The Lebanon Democrat is in the process of running question-and-answer profiles of the Wilson County educators who have been selected as the teacher of the year in their respective schools.
Those individuals, from the Wilson County School System and the Lebanon Special School District (in addition to two of the county’s private schools), are in contention for the Wilson County Teacher of the Year Award, which will be announced later this spring.
The series of profiles continues with a glance at Emily Perry, a second-grade teacher at Mt. Juliet’s Lakeview Elementary School ...
Name … Emily Perry
School … Lakeview Elementary
Age … 37
What grade/subject do you teach? I teach second grade and have a self-contained classroom.
How long have you been in education? Nine years
How many years have you taught at your current school? Four years
What other schools have you taught at prior to your current school? Harrison Elementary
What is something unique about you — whether it’s a hobby, skill or past accomplishment — that most people likely wouldn’t be aware of? I grew up on a dairy farm.
What do you enjoy doing in your free time (hobbies, etc.)? I enjoy hiking, travel, reading, and going to sporting events.
Is there anything unique about your teaching situation that you’d like to detail? For three of my four years at Lakeview, I have had inclusion classes, including many students with IEPs (individualized education programs) and behavior issues.
How would you describe your teaching style? My teaching style is built on strong relationships with my students, holding students to high expectations, and presenting information in a variety of ways.
Could you share a couple of strategies for how that you keep students engaged and motivated? First and foremost, I believe in building a strong relationship with my students. Due to the strong relationships, I am able to motivate my students using what I know they love. I also keep the students in my classroom moving and active to increase engagement.
What is different, unique and/or enjoyable about the school that you are currently teaching at? We have amazing students and families at Lakeview. I have enjoyed getting to know the families and having multiple children from the same family come through my classroom.
Why did you choose teaching as a career path? I have loved working with children from a young age (even when I was basically a child myself). I love teaching them and watching the light bulb go off as they finally grasp a concept.

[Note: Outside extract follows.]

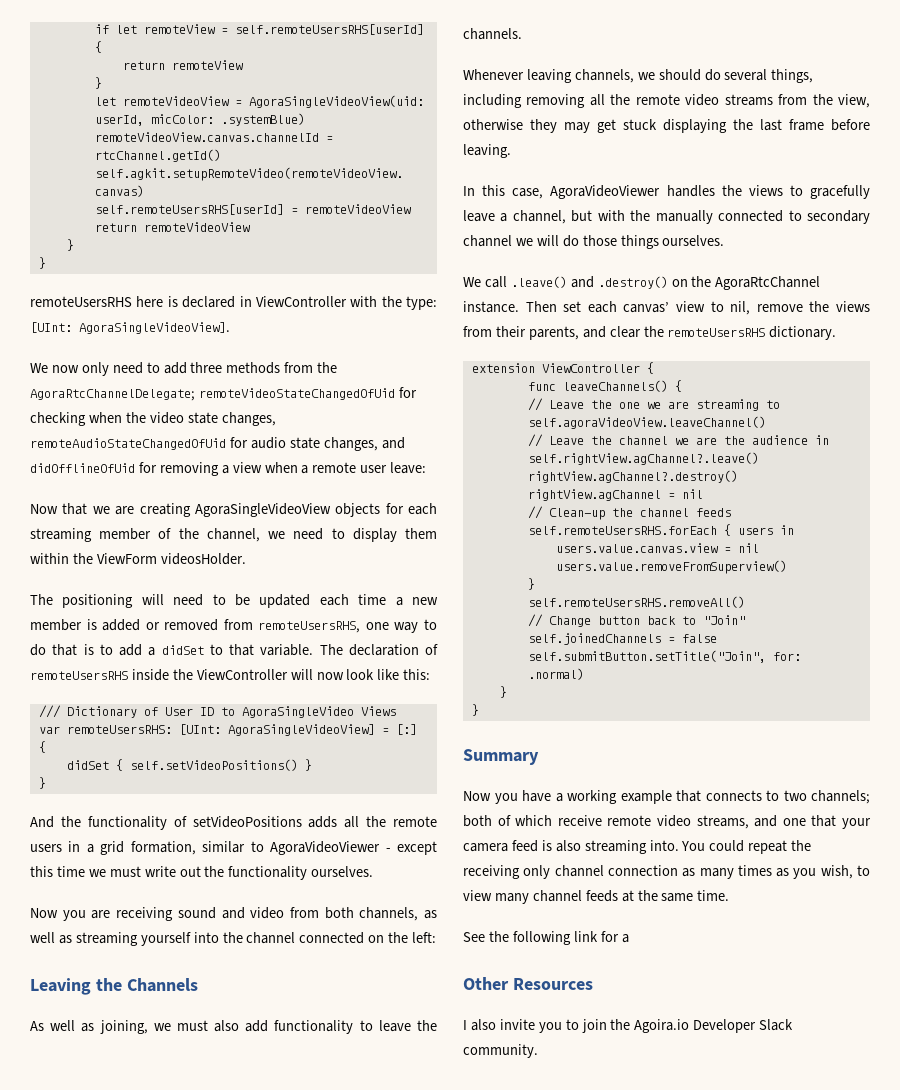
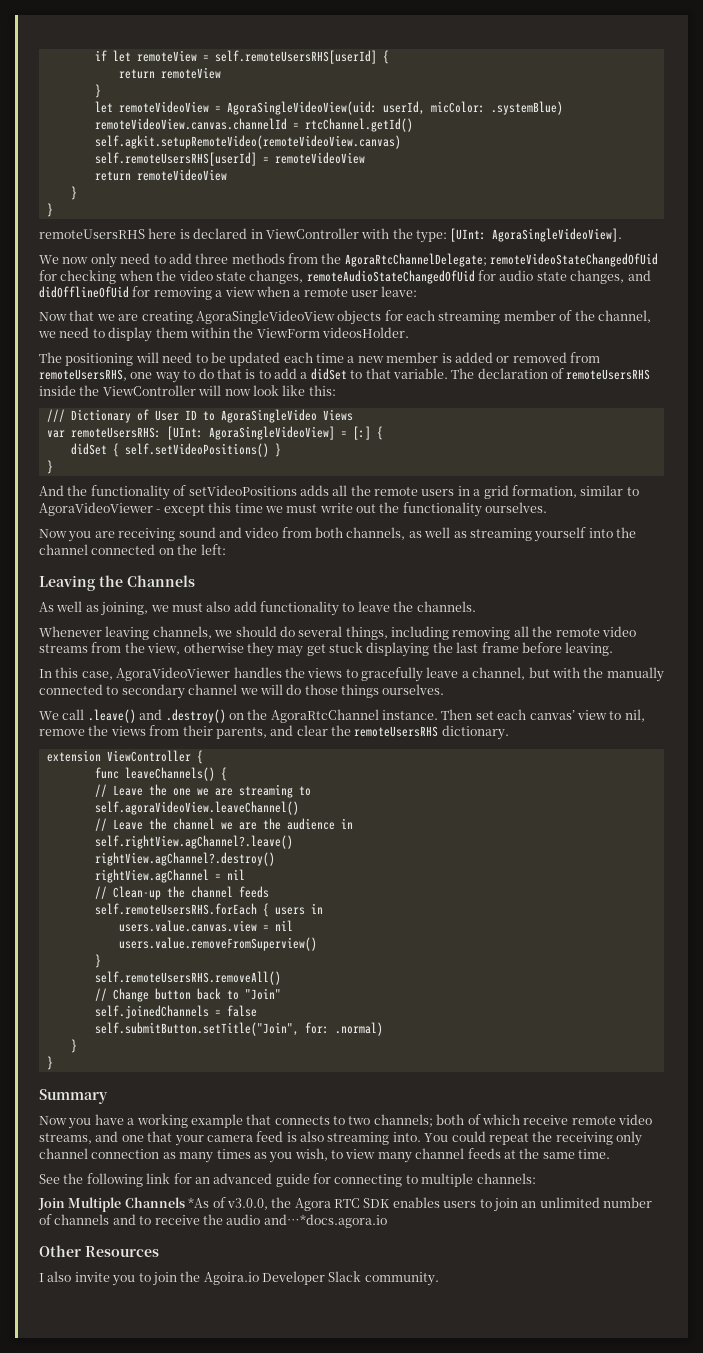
- See the following link for a
+ See the following link for an advanced guide for connecting to multiple channels:
+ Join Multiple Channels *As of v3.0.0, the Agora RTC SDK enables users to join an unlimited number of channels and to receive the audio and…*docs.agora.io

What is the most fulfilling part of teaching? It’s watching how far the students come from the beginning to the end of the year. Then, (it’s) seeing those same students succeeding in upper grades and knowing you had a hand in that success.
What is the most challenging part of teaching? The most challenging part of teaching is that there is just one of me, and it is hard to help everyone in my class on my own.
How has your view of teaching changed since you first embarked on your teaching career? I am able to see a larger picture with my students now. I can see what they need most, and sometimes, that isn’t to learn how to subtract.
How have you seen the profession change over the course of your career, and how do you see it continuing to evolve going forward? This profession is so focused on data and testing now, much more than it was nine years ago when I started. I hope if moves back away from testing, especially in second grade.
If there was any one variable that you could control or enhance to help with the educational process, what would that be and why? I would get rid of the pressure of testing on young students and teachers.
Who is somebody who has been especially impactful in your teaching career, and why did he/she make such an impact on you? Norma Faerber was my first principal when I taught in Hamilton County. She empowered me as a young teacher and helped me build my confidence as a teacher.
Could you share what has been one of your most memorable moments in teaching? Multiplication and division are the overarching math skill in third grade. When I taught third grade at another school, I had a student who struggled with division for several weeks. Finally one day he said, “Oh, I get it. Division is just like multiplication but backwards.” This was a connection I had taught several times throughout those weeks. He reminded me with that statement that everyone learns at a different pace and how important repeated exposure of a skill is for some students.
What is the most meaningful thing a student could say to you? It’s just seeing a student light up when they see (learn) is more meaningful than words.
How would you ideally like to be characterized or remembered as a teacher? It would be as caring but with high expectations.